When you use Windows identity authentication, you can use an element to enable imitation so that users can access resources using the account they log on.
　　
The roles and users attributes must have at least one item. Multiple roles or users can be separated by commas. The verb attribute is optional. You can configure the Web. config file in different programs or directories to restrict the user's access to resources.
"*" Is available to indicate all roles, users, or predicates ,"?" Indicates the user who accesses the website anonymously. If multiple web. config files are configured, the configuration closest to the application file overwrites the repeated items in the configuration file in the upper-level directory.
When the program finds the first match, it does not stop processing, but traverses all the items until it finds the best choice. Therefore, you can use this function to allow access by a role, but deny access by a specific user in the role.
In IIS management tools, remove the check mark before "Allow Anonymous" in the directory attribute, and then select the verification method below: basic verification, digest verification, or integrated windows verification.
　　
3. Window Authentication
The user submits the certificate through the window provided by the program. If the application verification is successful, the system issues a cookie containing the certificate, and the user can access the application while retaining the cookie. The typical web. config configuration is as follows:
　　
Where:
(1) Name: Cookie name
(2) path: the valid path of the cookie. It is usually set to "/" to indicate the entire site.
(3) loginurl: logon page address
(4) Protection: Cookie protection level, all-use data verification and encryption; none-unprotected; encryption-only perform encryption; Validation-only perform data verification.
(5) Timeout: Cookie expiration time, in minutes.
(6) requiesll: whether to force SSL. SSL is strongly recommended.
The element is optional, indicating the algorithm for user password encryption and listing users and passwords that can access protected resources. Users and passwords can also be stored in databases or XML, and code can be written for reading and verification. We recommend that you store hash data instead of plaintext passwords.
Element specifies the generation method of the cookie encryption key.
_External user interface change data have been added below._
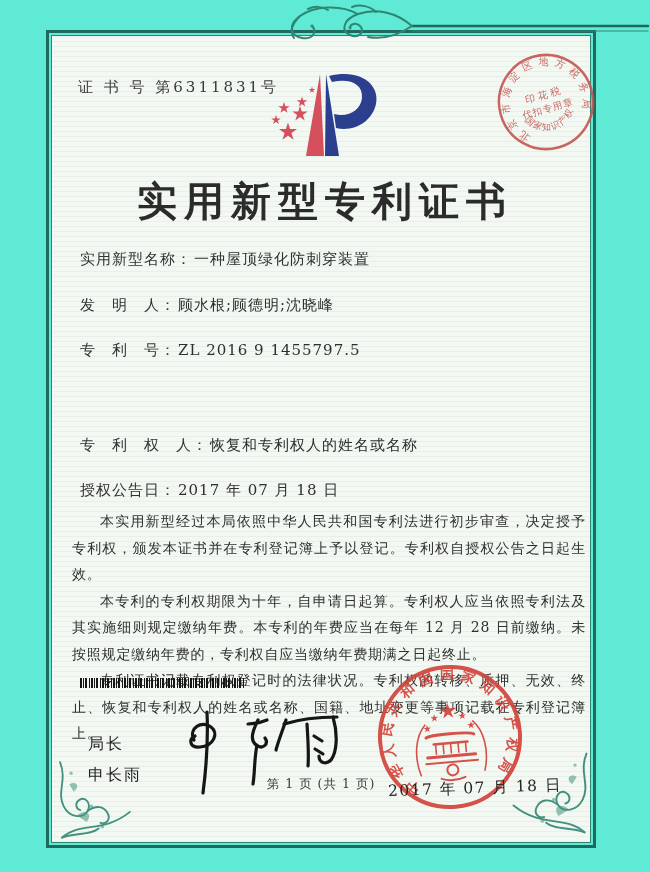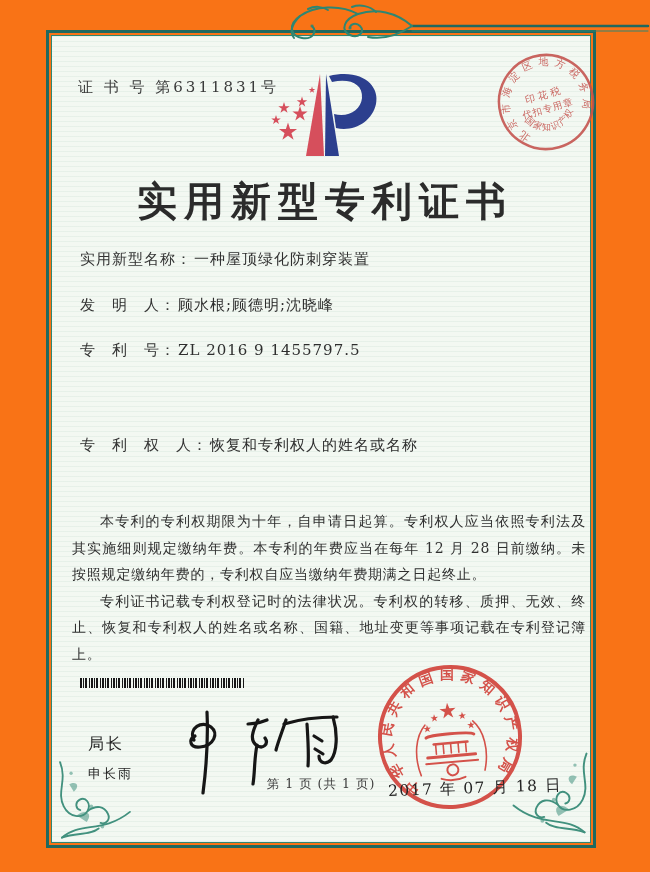--- a/index.html
+++ b/index.html
@@ -3,21 +3,21 @@
 <meta charset="utf-8">
 <style>
   :root{
     --border-green:#20695f; --ornament-green:#2f8672; --background-tint:#f3f8f2;
     --stamp-red:#c4514c; --seal-red:#d2443c; --logo-red:#d64f5c; --logo-blue:#2c3f8e;
     --ink:#2f2f2f;
   }
   *{margin:0;padding:0;box-sizing:border-box;}
   html,body{background:#f2f2ef;}
   #page{
-    position:relative;width:650px;height:872px;background:#f97316;overflow:hidden;
+    position:relative;width:650px;height:872px;background:#5eead4;overflow:hidden;
     font-family:"DejaVu Serif","Liberation Serif",serif;color:var(--ink);
   }
   
   .frame{position:absolute;left:46px;top:30px;width:550px;height:818px;border:3px solid var(--border-green);}
   .frame-inner{
     position:absolute;inset:2px;border:1px solid var(--ornament-green);
     background-color:var(--background-tint);
     background-image:repeating-linear-gradient(180deg, rgba(120,175,150,0.10) 0 1px, rgba(255,255,255,0) 1px 5px);
   }
   .top-ornament{position:absolute;left:280px;top:4px;width:370px;height:44px;z-index:3;}
@@ -42,21 +42,21 @@
 
   .body-text{position:absolute;left:72px;top:508px;width:514px;z-index:4;}
   .body-text p{font-size:14px;line-height:26.5px;letter-spacing:0.8px;text-align:justify;text-indent:2em;color:var(--ink);}
 
   .barcode{position:absolute;left:80px;top:678px;width:164px;height:10px;z-index:4;
     background:repeating-linear-gradient(90deg,#171717 0 1.5px,transparent 1.5px 3px,#171717 3px 4px,
       transparent 4px 5px,#171717 5px 7px,transparent 7px 8.5px,#171717 8.5px 9.5px,transparent 9.5px 11px);}
 
   .director-title{position:absolute;left:88px;top:734px;font-size:16px;letter-spacing:2px;color:#1f1f1f;
     font-family:"DejaVu Sans","Liberation Sans",sans-serif;z-index:4;}
-  .director-name{position:absolute;left:88px;top:765px;font-size:13px;letter-spacing:2px;color:#1f1f1f;
+  .director-name{position:absolute;left:88px;top:765px;font-size:16px;letter-spacing:2px;color:#1f1f1f;
     font-family:"DejaVu Sans","Liberation Sans",sans-serif;z-index:4;}
   .signature{position:absolute;left:170px;top:700px;width:185px;height:100px;z-index:4;}
   .sig-stroke{stroke:#161616;stroke-width:3.2;fill:none;stroke-linecap:round;stroke-linejoin:round;}
 
   .office-seal{position:absolute;left:376px;top:663px;width:148px;height:148px;transform:rotate(-5deg);opacity:.92;z-index:5;}
   .office-seal text{fill:var(--seal-red);font-family:"DejaVu Serif",serif;font-weight:bold;}
   .seal-red-stroke{stroke:var(--seal-red);fill:none;}
   .seal-red-fill{fill:var(--seal-red);}
   .seal-date{position:absolute;left:388px;top:778px;font-size:15.5px;letter-spacing:1.5px;color:#242424;
     transform:rotate(-2deg);z-index:6;white-space:nowrap;}
@@ -147,22 +147,26 @@
   </div>
   <div class="field-row f0">
     <span class="field-label">实用新型名称：</span><span class="field-value">一种屋顶绿化防刺穿装置</span>
   </div>
   <div class="field-row f2">
     <span class="field-label">专　利　号：</span><span class="field-value">ZL 2016 9 1455797.5</span>
   </div>
   <div class="field-row f4">
     <span class="field-label">专　利　权　人：</span><span class="field-value">恢复和专利权人的姓名或名称</span>
   </div>
+  <div class="field-row f5">
+    <span class="field-label">授权公告日：</span><span class="field-value">2017 年 07 月 18 日</span>
+  </div>
 
   <div class="body-text">
+    <p>本实用新型经过本局依照中华人民共和国专利法进行初步审查，决定授予专利权，颁发本证书并在专利登记簿上予以登记。专利权自授权公告之日起生效。</p>
     <p>本专利的专利权期限为十年，自申请日起算。专利权人应当依照专利法及其实施细则规定缴纳年费。本专利的年费应当在每年 12 月 28 日前缴纳。未按照规定缴纳年费的，专利权自应当缴纳年费期满之日起终止。</p>
     <p>专利证书记载专利权登记时的法律状况。专利权的转移、质押、无效、终止、恢复和专利权人的姓名或名称、国籍、地址变更等事项记载在专利登记簿上。</p>
   </div>
 
   <div class="barcode"></div>
 
   <div class="director-title">局长</div>
   <div class="director-name">申长雨</div>
   <svg class="signature" viewBox="0 0 185 100">
     <path class="sig-stroke" d="M24,40 C18,28 32,20 41,27 C49,33 44,46 30,47 C20,48 18,40 25,36"></path>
Generally, this parameter is automatically generated.
Although ASP. NET has done most of the work for us, users still need to write code to complete form verification. The formsauthentication class is used to process form-based authentication, which is located in the system. Web. Security namespace. Refer to the detailed description in msdn.
Note: The resource permission management in the window verification is only applicable to ASP. to protect other types of resources, such as text and images, you can add file ing in IIS.
　　
4. Summary and Comparison
Windows Authentication still has threats such as account hijacking and information leakage. However, when the configuration is reasonable, it has a higher reliability and a smaller attack surface than window authentication. In addition, it has a greater degree of freedom for user permission settings. However, if your account is disclosed due to improper configuration or insecure network configuration, it may cause disastrous consequences. Because the account must be an existing Windows account, it only applies to the enterprise intranet or the user's relatively fixed network. Window verification is applicable to environments with a large user base or open registration, such as large communities and forums. However, window authentication methods may be more vulnerable to attacks and threats than Windows authentication methods, such as SQL injection, cross-site scripting, and information leakage.
References:
[1] Alex Homer, Dave Sussman. By Li minbo. Translation. ASP. NET advanced programming [M]. Tsinghua University Press, 614-675.
[2] Mark M. Burnett. Translated by Liang Zhong. Hacking the code: ASP. NET Web Application Security [M]. E-Industry Press, 47-64.
[3] Zhang Bin, Zhang Hao. ASP. NET application security defects and analysis [J]. Information technology.